- Born: 4 September 1938 Cairo, Cairo Governorate, Egypt
- Died: 6 September 2001 (aged 63) Tel Aviv Sourasky Medical Center, Tel Aviv, Tel Aviv District, Israel
- Education: École nationale supérieure des Beaux-Arts
- Occupations: Artist; Filmmaker; Painter; Soldier;
- Years active: 1963–2001
- Known for: Filmmaking
- Notable work: A Woman's Case 1969
- Style: Art film
- Movement: New Sensitivity [he]
- Spouses: ; Helit Yeshurun [he] ​ ​(m. 1963; div. 1969)​ (born in Tel Aviv, Jaffa Subdistrict, Lydda District, Mandatory Palestine on 2 April 1942) ; Ann Tochmeyer ​ ​(m. 1969; died 2001)​ (born in the Russian Soviet Federative Socialist Republic, Soviet Union on 2 May 1948; died in Amsterdam, North Holland, Netherlands on 28 May 2004)
- Allegiance: Israel
- Branch: Israel Defense Forces
- Unit: Artillery Corps
- Conflicts: Six-Day War

= Jacques Katmor =

Israeli experimental filmmaker, painter and multimedia artist

Jacques Mory-Katmor (ז׳אק מורי־קתמור; 4 September 1938 in Cairo, Egypt – 6 September 2001 in Tel Aviv, Israel was an Israeli bohemian/counterculture experimental filmmaker, painter, and multimedia artist of anarchical, underground, and, independent leanings.

==Biography==
Jacques Mory was born into a wealthy, Jewish, family in Cairo. His father was a realtor and tile factory owner. He attended a Jesuit school. Upon turning 18, he travelled to Paris and Switzerland to study art at the École nationale supérieure des Beaux-Arts. In 1960, he immigrated to Israel. He served in the Artillery Corps, taking part in the Six-Day War.

==Art career==
During the 1960s and 1970s, he organized a group of artists and intellectuals who called themselves "The Third Eye," a commune dedicated to the ideas of Timothy Leary. He claimed to be strongly influenced by Friedrich Nietzsche and the Marquis de Sade. At Avoth Yeshurun's suggestion, he turned his last name into a phonetic rendering of quatre mortes, French for "four deaths."

His apartment on Dizengoff Street in Tel Aviv, where his only film was shot, was a hub of city life during that time.
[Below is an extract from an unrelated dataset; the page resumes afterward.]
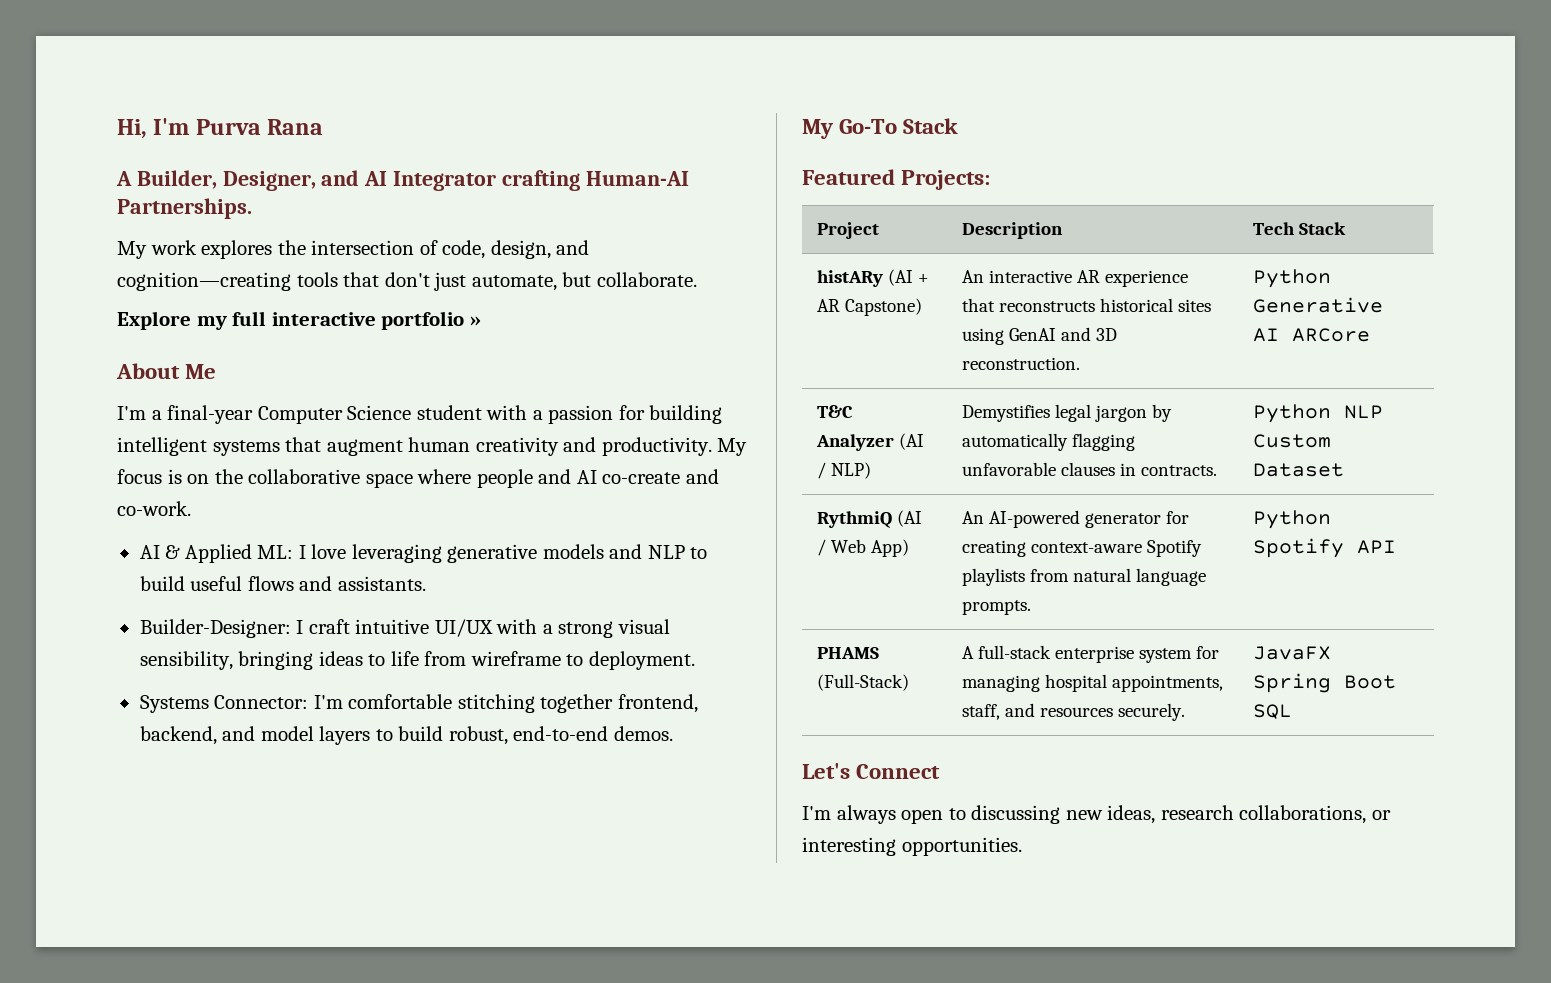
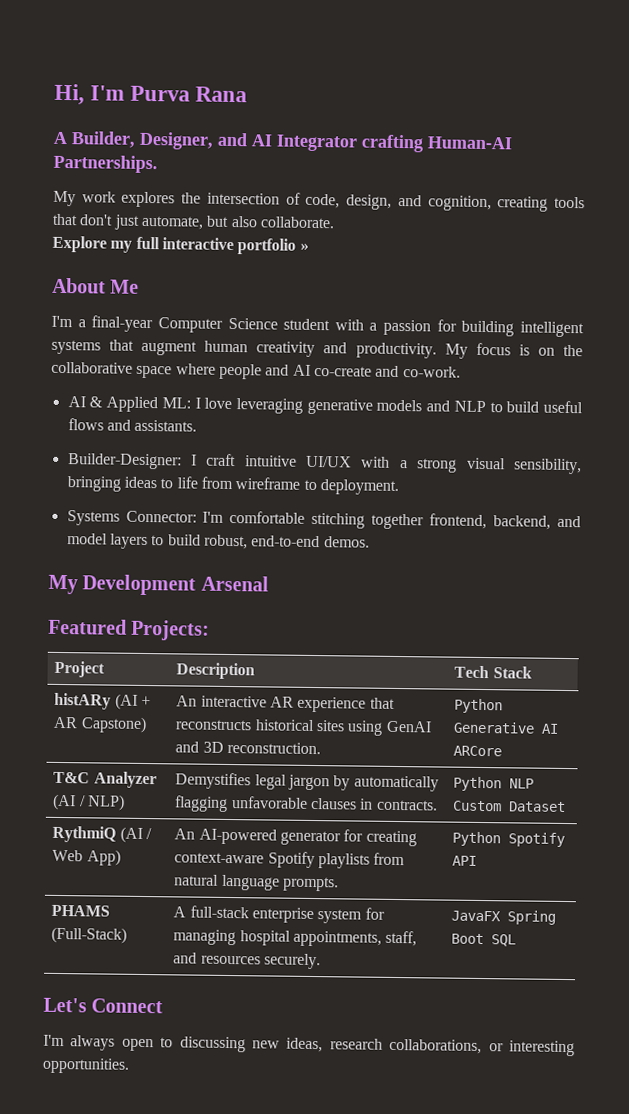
- My work explores the intersection of code, design, and cognition—creating tools that don't just automate, but collaborate.
+ My work explores the intersection of code, design, and cognition, creating tools that don't just automate, but also collaborate.
- My Go-To Stack
+ My Development Arsenal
He married translator, model, and, editor Helit Yeshurun, daughter of poet Avoth Yeshurun, while working on his avant-garde 1969 film A Woman's Case. He met Ann Tochmeyer during that period. She was a model who appeared on the covers of magazines such as HaOlam HaZeh. She appeared in his film and he married her after his divorce from Yeshurun. The film was a commercial failure, and, hindered his ability to pursue his career as a filmmaker. Other works included creating television programs showcasing the works of artists such as Moshe Gershuni, Yosl Bergner (1971), Yaacov Agam (1973), and, Michail Grobman (1974).

Around 1974, he left Israel for Cambodia, Canada, and, Thailand, with Tochmeyer leaving for San Francisco, and, finally, later, around 1975, for Amsterdam, together with Tochmeyer, returning in 1991. Reportedly, while abroad, they both became addicted to cocaine and heroin, while, in poverty, amongst Amsterdam squatters, forcing him to work in, and, with Tochmeyer, to work as a stripper. Together with artists as Buki, they managed to survive. Buki Greenberg. At a certain stage Jacques and Ann were relocated to Israel. Officially, the cause of his death in Israel was listed as alcoholism-related.

==Legacy==

Retrospective held in Katmor's honor at the Nahum Gutman Museum of Art in 2012

The Horse Hospital held a retrospective in his honor between 12 October and 9 November 2013.